The news story itself actually raises the question:
More than 10,000 jet into Bali for global warming conference
Two big climate conferences have been held in less than a month, both in idyllic, far-flung holiday destinations -- first Valencia, Spain, and now Bali. They were preceded by dozens of smaller gatherings. In Bangkok, Paris, Vienna, Washington, New York and Sydney, in Rio de Janeiro, Anchorage, Helsinki and the Indian Ocean island of Kurumba.Haven't these guys heard of teleconferencing? But there wouldn't be any lobster or shrimp cocktail served that way.
The pace is only expected to pick up, prompting some to ask if the issue is creating a "cure" industry as various groups claim a stake in efforts to curb global warming.
No, says Yvo de Boer, executive secretary of the U.N. Climate Change Conference. "Wherever you held it, people would still have to travel to get there," he said. "The question is, perhaps: Do you need to do it at all?
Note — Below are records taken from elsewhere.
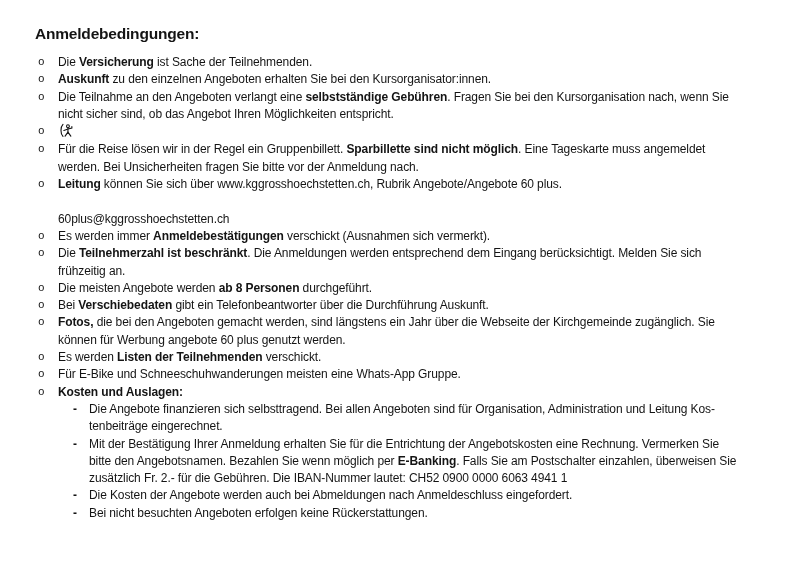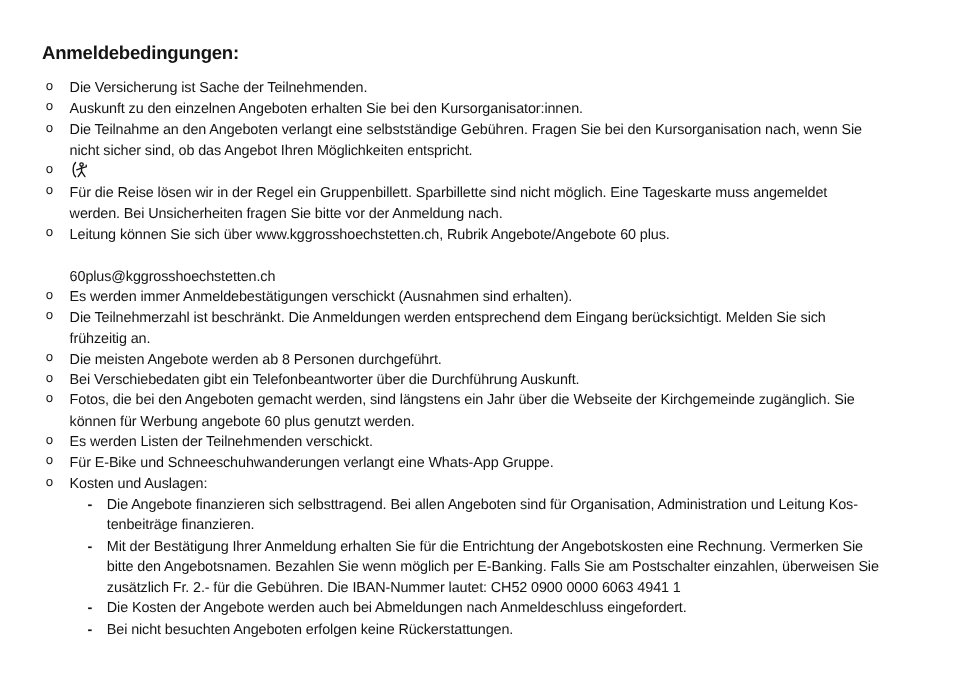--- a/index.html
+++ b/index.html
@@ -11,21 +11,21 @@
     width: 800px;
     height: 563px;
     overflow: hidden;
     font-family: "Liberation Sans", sans-serif;
     color: #141414;
   }
   .page {
     box-sizing: border-box;
     width: 800px;
     height: 563px;
-    padding: 36px 30px 0 35px;
+    padding: 25px 30px 0 35px;
     background: #ffffff;
   }
   .title {
     margin: 0 0 11px 0;
     font-size: 15.5px;
     line-height: 18px;
     font-weight: 700;
     letter-spacing: -0.2px;
   }
   .list {
@@ -52,21 +52,21 @@
   }
   .item.l2 .marker {
     width: 16px;
     padding-left: 1px;
     font-weight: 700;
   }
   .item .content {
     flex: 1 1 auto;
   }
   .b {
-    font-weight: 400;
+    font-weight: 700;
   }
   .walk-icon {
     display: inline-block;
     vertical-align: -2px;
     margin-right: 1px;
   }
 </style>
 </head>
 <body>
 
@@ -98,21 +98,21 @@
       <div class="item l1">
         <span class="marker">o</span>
         <div class="content"><span>Für die Reise lösen wir in der Regel ein Gruppenbillett. </span><span class="b">Sparbillette sind nicht möglich</span><span>. Eine Tageskarte muss angemeldet</span><br><span>werden. Bei Unsicherheiten fragen Sie bitte vor der Anmeldung nach.</span></div>
       </div>
       <div class="item l1">
         <span class="marker">o</span>
         <div class="content"><span class="b">Leitung</span><span> können Sie sich über www.kggrosshoechstetten.ch, Rubrik Angebote/Angebote 60 plus.</span><br><br><span>60plus@kggrosshoechstetten.ch</span></div>
       </div>
       <div class="item l1">
         <span class="marker">o</span>
-        <div class="content"><span>Es werden immer </span><span class="b">Anmeldebestätigungen</span><span> verschickt (Ausnahmen sind erhalten).</span></div>
+        <div class="content"><span>Es werden immer </span><span class="b">Anmeldebestätigungen</span><span> verschickt (Ausnahmen sich vermerkt).</span></div>
       </div>
       <div class="item l1">
         <span class="marker">o</span>
         <div class="content"><span>Die </span><span class="b">Teilnehmerzahl ist beschränkt</span><span>. Die Anmeldungen werden entsprechend dem Eingang berücksichtigt. Melden Sie sich</span><br><span>frühzeitig an.</span></div>
       </div>
       <div class="item l1">
         <span class="marker">o</span>
         <div class="content"><span>Die meisten Angebote werden </span><span class="b">ab 8 Personen</span><span> durchgeführt.</span></div>
       </div>
       <div class="item l1">
@@ -122,29 +122,29 @@
       <div class="item l1">
         <span class="marker">o</span>
         <div class="content"><span class="b">Fotos,</span><span> die bei den Angeboten gemacht werden, sind längstens ein Jahr über die Webseite der Kirchgemeinde zugänglich. Sie</span><br><span>können für Werbung angebote 60 plus genutzt werden.</span></div>
       </div>
       <div class="item l1">
         <span class="marker">o</span>
         <div class="content"><span>Es werden </span><span class="b">Listen der Teilnehmenden</span><span> verschickt.</span></div>
       </div>
       <div class="item l1">
         <span class="marker">o</span>
-        <div class="content"><span>Für E-Bike und Schneeschuhwanderungen verlangt eine Whats-App Gruppe.</span></div>
+        <div class="content"><span>Für E-Bike und Schneeschuhwanderungen meisten eine Whats-App Gruppe.</span></div>
       </div>
       <div class="item l1">
         <span class="marker">o</span>
         <div class="content"><span class="b">Kosten und Auslagen:</span></div>
       </div>
       <div class="item l2">
         <span class="marker">-</span>
-        <div class="content"><span>Die Angebote finanzieren sich selbsttragend. Bei allen Angeboten sind für Organisation, Administration und Leitung Kos-</span><br><span>tenbeiträge finanzieren.</span></div>
+        <div class="content"><span>Die Angebote finanzieren sich selbsttragend. Bei allen Angeboten sind für Organisation, Administration und Leitung Kos-</span><br><span>tenbeiträge eingerechnet.</span></div>
       </div>
       <div class="item l2">
         <span class="marker">-</span>
         <div class="content"><span>Mit der Bestätigung Ihrer Anmeldung erhalten Sie für die Entrichtung der Angebotskosten eine Rechnung. Vermerken Sie</span><br><span>bitte den Angebotsnamen. Bezahlen Sie wenn möglich per </span><span class="b">E-Banking</span><span>. Falls Sie am Postschalter einzahlen, überweisen Sie</span><br><span>zusätzlich Fr. 2.- für die Gebühren. Die IBAN-Nummer lautet: CH52 0900 0000 6063 4941 1</span></div>
       </div>
       <div class="item l2">
         <span class="marker">-</span>
         <div class="content"><span>Die Kosten der Angebote werden auch bei Abmeldungen nach Anmeldeschluss eingefordert.</span></div>
       </div>
       <div class="item l2">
My answer to that is yes."
The U.N. estimates 47,000 tons of carbon dioxide and other pollutants will be pumped into the atmosphere during the 12-day conference in Bali, mostly from plane flights but also from waste and electricity used by hotel air conditioners.
If correct, Goodall said, that is equivalent to what a Western city of 1.5 million people, such as Marseilles, France, would emit in a day.
But he believes the real figure will be twice that, more like 100,000 tons, close to what the African country of Chad churns out in a year.
Organizers said they are doing everything possible to offset the effects.
Q. How can you tell that global warming activists have been in your city for the weekend?
A. They've produced as much carbon dioxide as an entire African nation does in a year.
The only thing that would be better would be: "Secret police, torturer reserve units mobilized to protect human rights conference."